Certainly we don't want to break things.  Equally certainly we will.
I don't think "hold back useful changes out of fear" is the path to
success.  Testing, review, and responding to bug reports is what we find
works best - and what we generally do.

And I wouldn't class NFSv3 at all with NFSv2 (not even in parentheses).
NFSv2 has very few (if any) users in the broad community, so bugs are
likely to go unnoticed for extended periods.  NFSv3 is, I believe, still
widely used, though not as widely as v4.  There are use-cases where I
would recommend v3.

e.g.  a case could certainly be made to not extend my directory-locking
changes to v2-specific code, but v3 should get them.

> 
> 
> >>>> Secondarily, the series adds more bells and whistles to the generic
> >>>> NFSD VFS APIs on behalf of NFSv4-specific requirements. In particular:
> >>>> 
> >>>> - ("NFSD: change nfsd_create() to unlock directory before returning.")
> >>>> makes some big changes to nfsd_create(). But that helper itself
> >>>> is pretty small. Seems like cleaner code would result if NFSv4
> >>>> had its own version of nfsd_create() to deal with the post-change
> >>>> cases.
> >>> 
> >>> I would not like that approach. Duplicating code is rarely a good idea.
> >> 
> >> De-duplicating code /can/ be a good idea, but isn't always a good
> >> idea. If the exceptional cases add a lot of logic, that can make the
> >> de-duplicated code difficult to read and reason about, and it can
> >> make it brittle, just as it does in this case. Modifications on
> >> behalf of NFSv4 in this common piece of code is possibly hazardous
> >> to NFSv3, and navigating around the exception logic makes it
> >> difficult to understand and review.
> > 
> > Are we looking at the same code?
> > The sum total of extra code needed for v4 is:
> > - two extra parameters:
> > 	 void (*post_create)(struct svc_fh *fh, void *data),
> > 	 void *data)
> > - two lines of code:
> > 	if (!err && post_create)
> > 		post_create(resfhp, data);
> > 
> > does that really make anything hard to follow?
> 
> The synopsis of nfsd_create() is already pretty cluttered.

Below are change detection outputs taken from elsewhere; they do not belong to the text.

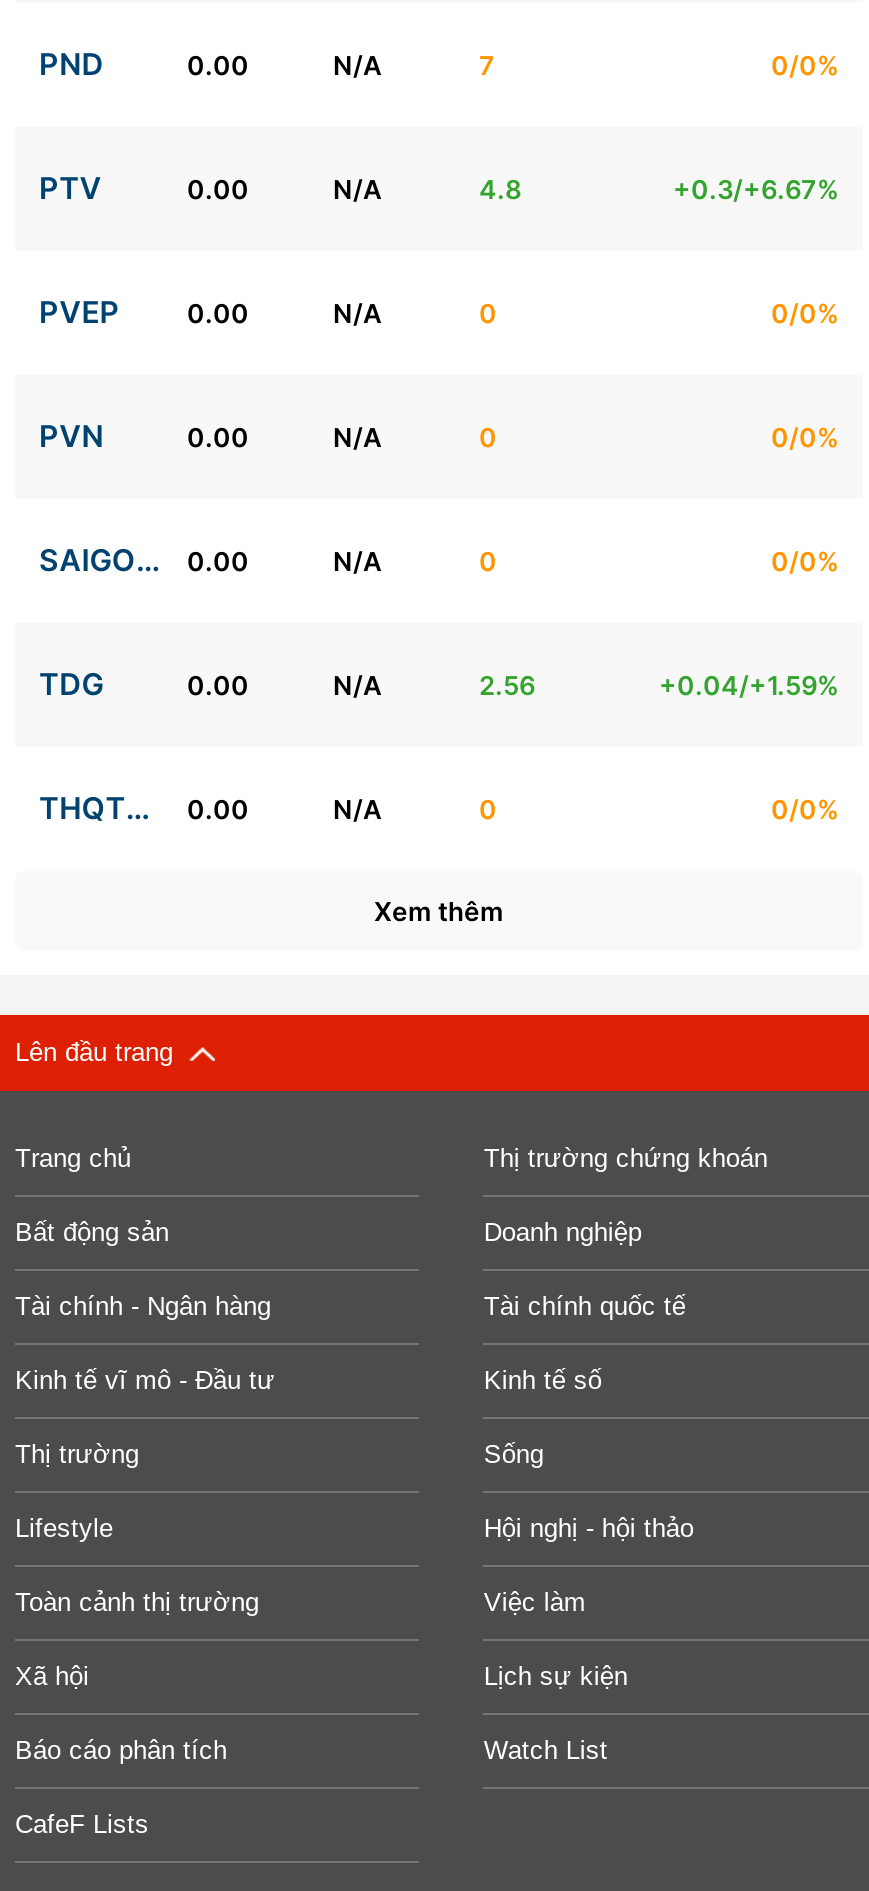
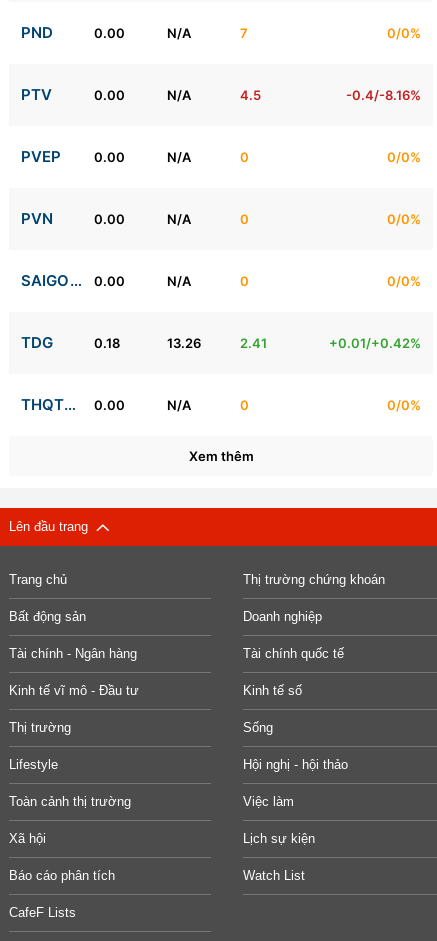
- 4.8
+ 4.5

- +0.3/+6.67%
+ -0.4/-8.16%

- 0.00
- N/A
- 2.56
- +0.04/+1.59%
+ 0.18
+ 13.26
+ 2.41
+ +0.01/+0.42%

Would it help to collect related details (name, type, attributes, acl,
label) into a struct and pass a reference to that around?
One awkwardness in my latest patch is that the acl and label are not set
in nfsd_create_setattr().  If they were passed around together with the
attributes, that would be a lot easier to achieve.

> 
> You're adding that extra code in nfsd_symlink() too IIRC? And,
> this change adds a virtual function call (which has significant
> overhead these days) for reasons of convenience rather than
> necessity.

"significant"?  In context of creation a file, I don't think one more
virtual function call is all that significant?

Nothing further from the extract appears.